WordPress: Hack “Google XML Sitemap” plugin to solve too many URLs in one file

pluginSitemapWordpress

Google XML Sitemap is a light-weight plugin to generate sitemap for your wordpress site automactically.

The generated sitemap can be based on several ways, such as post type, and group by month. However, if there are too many posts for a specific type in a month, the sitemap will be very large.

For one thing, it is not friendly for search engine to scrape large file. For another, which is also a most important aspect, is that search engine can only process 50,000 URLs of a single file, meaning URLs later than the 50,000 will be ignored. If you are using Google Console, an error indication will be observed in sitemap option.

By default, Google XML Sitmap does not support the number of URLs included in one sitemap file. You can choose other plugins to implement such setting. However, as I mentioned at the beginning of the article, Google XML Sitemap is a light-weight tool, running very fast and occupy very small resources.

For me, I would like to do some hacking of the codes to implement my requirements.

The hacked file is sitemap-builder.php under the plugin folder.

Function Index() responses for top level file generation (http://domain/sitemap.xml).

Modify the code according to your requirement.

For example, I want to split one XML of a specific post type to several ones. Posts from 1st day of the month to 10th day will be shown in one sitemap file, 11th day to 20th day shown in another, and 21th day to the last day saved in the 3rd file.

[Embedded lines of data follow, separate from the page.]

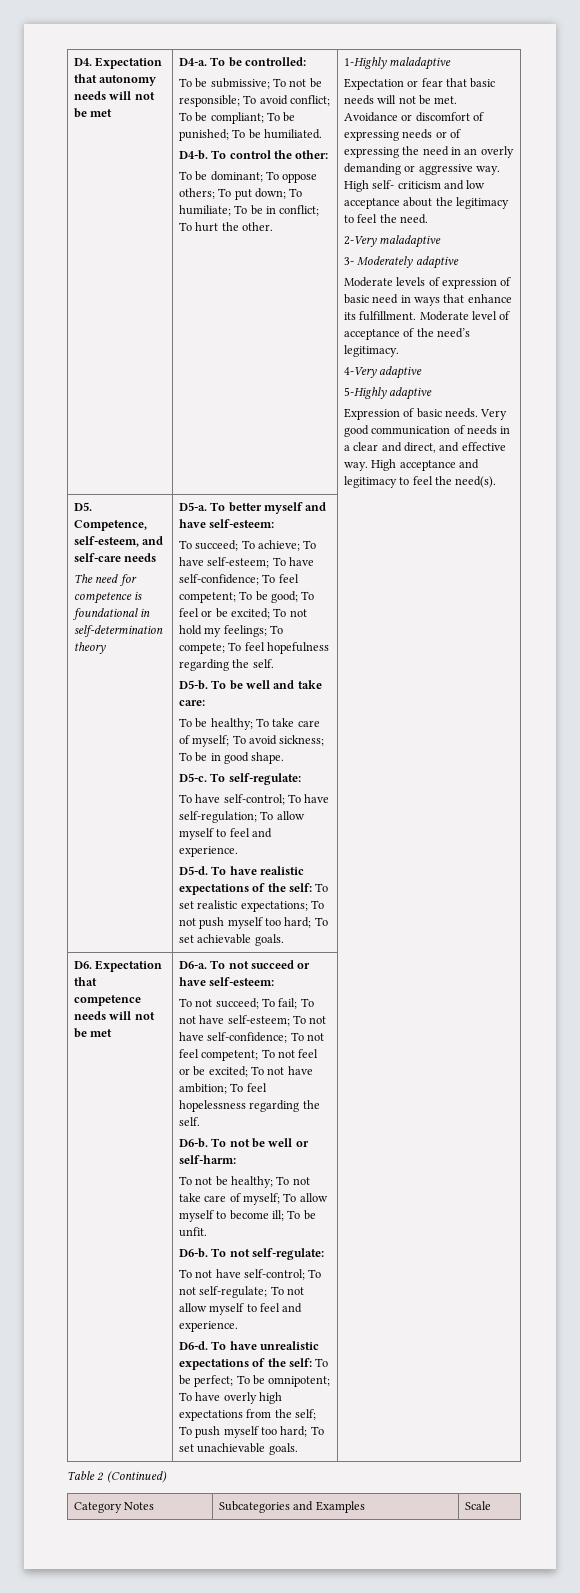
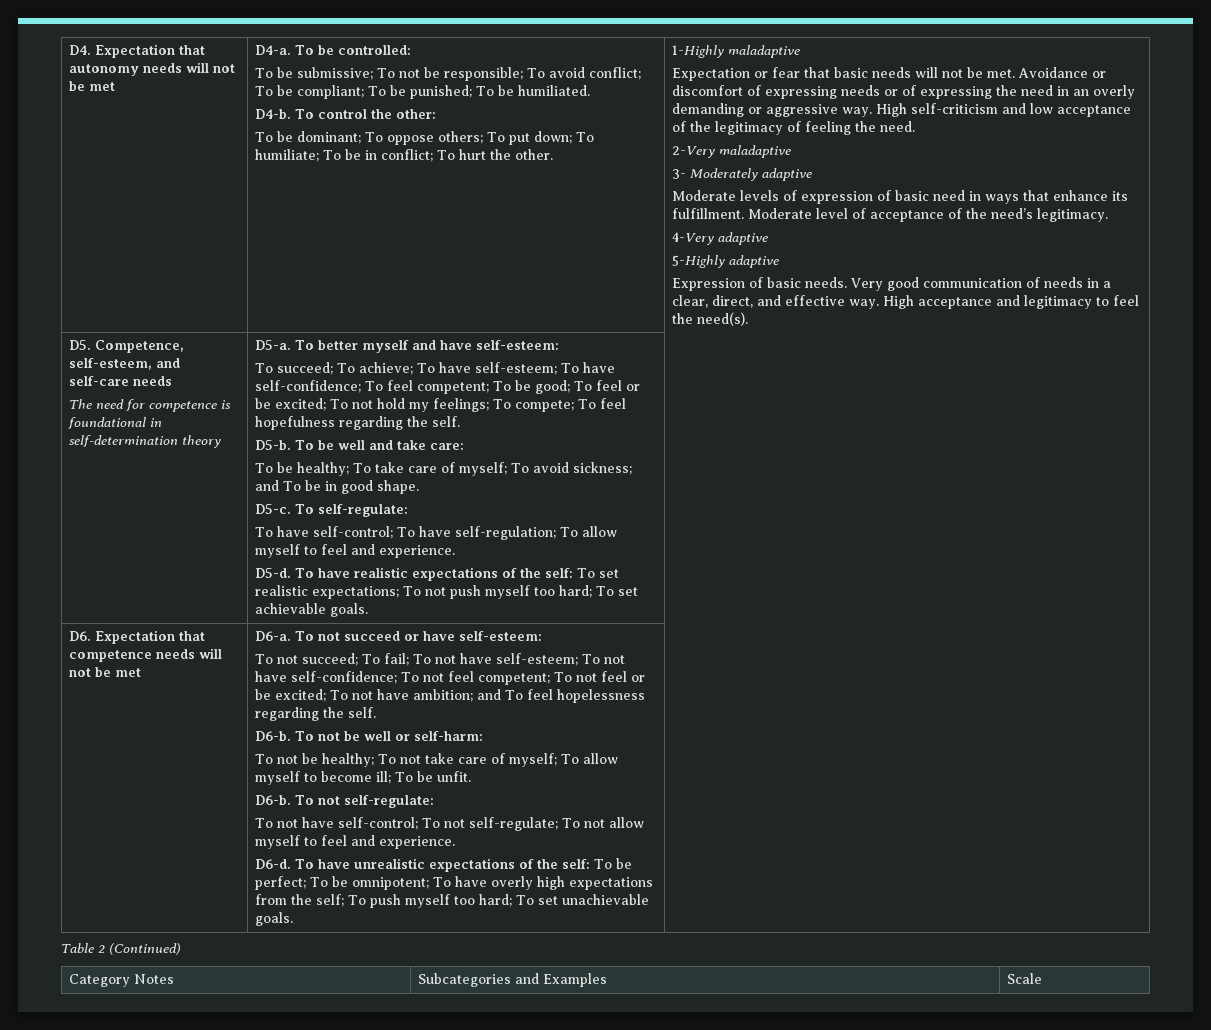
- High self- criticism and low acceptance about the legitimacy to feel the need.
+ High self-criticism and low acceptance of the legitimacy of feeling the need.
- Very good communication of needs in a clear and direct, and effective way.
+ Very good communication of needs in a clear, direct, and effective way.
- To be healthy; To take care of myself; To avoid sickness; To be in good shape.
+ To be healthy; To take care of myself; To avoid sickness; and To be in good shape.
- To not succeed; To fail; To not have self-esteem; To not have self-confidence; To not feel competent; To not feel or be excited; To not have ambition; To feel hopelessness regarding the self.
+ To not succeed; To fail; To not have self-esteem; To not have self-confidence; To not feel competent; To not feel or be excited; To not have ambition; and To feel hopelessness regarding the self.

Here I add 2 more files for specific post type(by default there is already one). Notice the field month is hacked, and it will be used later.

foreach($posts as $post) {
  if($postType=="xxx") {
    $gsg->AddSitemap("pt", $postType . "-" . sprintf("%04d-%02d", $post->year, $post->month+20), $gsg->GetTimestampFromMySql($post->last_mod));
    $gsg->AddSitemap("pt", $postType . "-" . sprintf("%04d-%02d", $post->year, $post->month+40), $gsg->GetTimestampFromMySql($post->last_mod));
  }
  $gsg->AddSitemap("pt", $postType . "-" . sprintf("%04d-%02d", $post->year, $post->month), $gsg->GetTimestampFromMySql($post->last_mod));
}

Function BuildPosts() process each of sitemap file added by above function above. Firstly, I extract the month field and recover $month and $day info.

if($postType == "xxx") {
  if($month >= 21 && $month <= 32) {
    $month -= 20;
    $dayFirst = 11;
    $dayLast = 20;
  } elseif ($month >= 41 && $month <= 52) {
    $month -= 40;
    $dayFirst = 21;
    $dayLast = 31;
  } else {
    $dayFirst = 1;
    $dayLast = 10;
  }
}

Then, during SQL query, add more conditions. The default value of dayFirst is 1 and dayLast is 31, so it will not other post types.

AND DAY(p.post_date_gmt) >= dayFirst
AND DAY(p.post_date_gmt) <= dayLast

Congratulations! This is all you need to modify.

Refresh the top level sitemap, you can see for each month, sitemap of the hacked post type is divided into 3 files. The 1st sitemap file contains posts from 1st day to 10th, the 2nd contains posts from 11th to 20th, and so on.

You can modify according to your requirements.